** WHAT IS NEEDED **
Across the entries that follow, work out the number of lines containing the string "Intranet", and state it alone.

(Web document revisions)
● ● ● ●

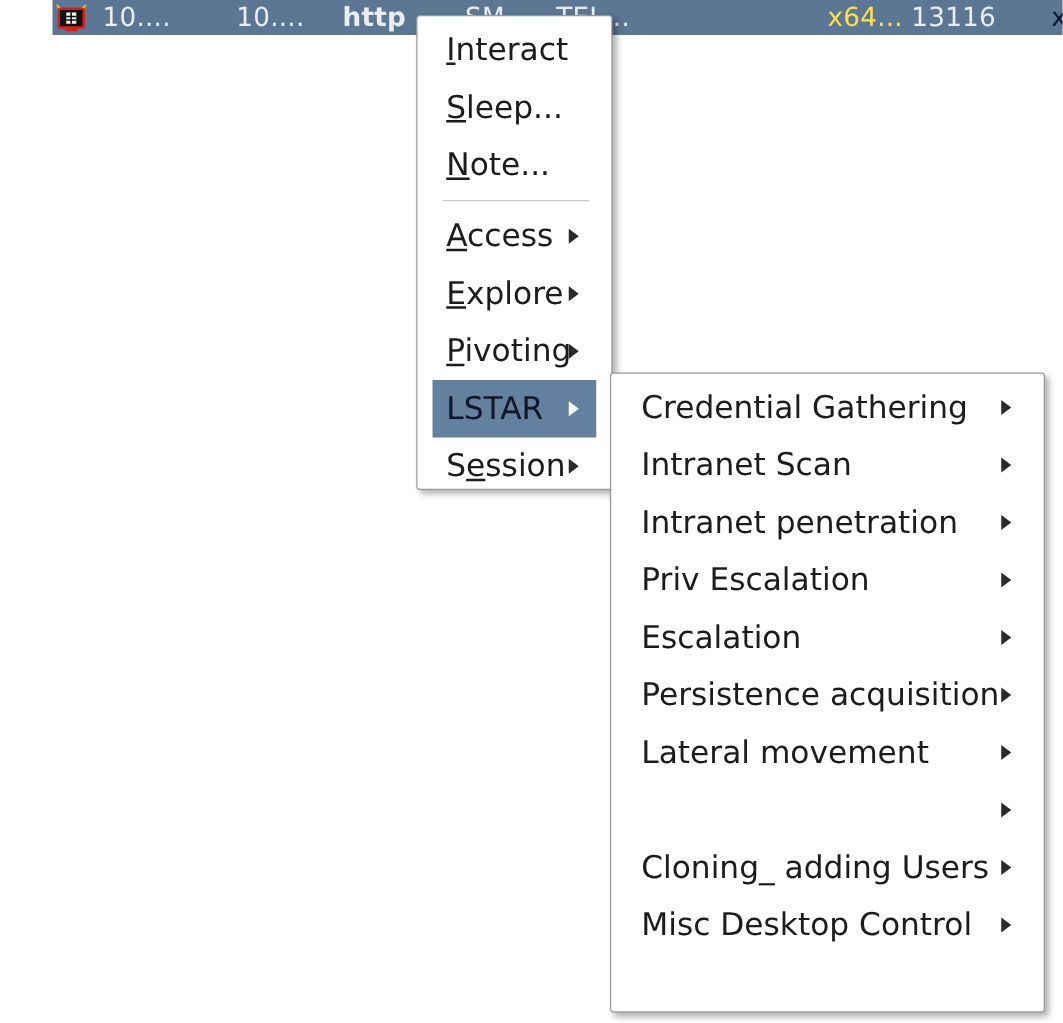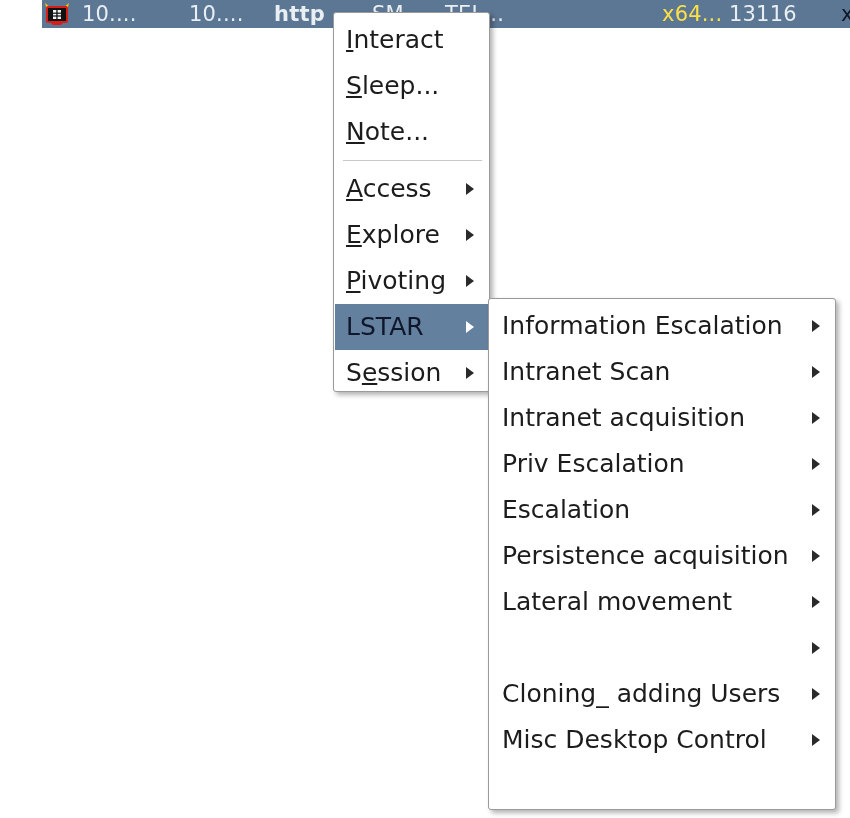--- a/index.html
+++ b/index.html
@@ -47,21 +47,21 @@
   }
 
   
   .menu {
     position: absolute;
     background: #ffffff;
     border: 1px solid #9a9a9a;
     border-radius: 3px;
     box-shadow: 3px 3px 5px rgba(0,0,0,0.30);
     box-sizing: border-box;
-    padding: 4px 1px;
+    padding: 4px 12px;
   }
   .menu-item {
     position: relative;
     box-sizing: border-box;
     height: 46px;
     line-height: 46px;
     color: #1c1c1c;
     font-size: 25px;
     white-space: nowrap;
     cursor: default;
@@ -186,31 +186,31 @@
 
   <div class="menu-item">
     <span class="label">S<span class="mn">e</span><span>ssion</span></span>
     <span class="arrow"></span>
   </div>
 </div>
 
 <div class="menu" id="lstar-submenu">
 
   <div class="menu-item">
-    <span class="label">Information Escalation</span>
+    <span class="label">Credential Gathering</span>
     <span class="arrow"></span>
   </div>
 
   <div class="menu-item">
     <span class="label">Intranet Scan</span>
     <span class="arrow"></span>
   </div>
 
   <div class="menu-item">
-    <span class="label">Intranet acquisition</span>
+    <span class="label">Intranet penetration</span>
     <span class="arrow"></span>
   </div>
 
   <div class="menu-item">
     <span class="label">Priv Escalation</span>
     <span class="arrow"></span>
   </div>
 
   <div class="menu-item">
     <span class="label">Escalation</span>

● ● ● ●

** ANSWER SPACE **
3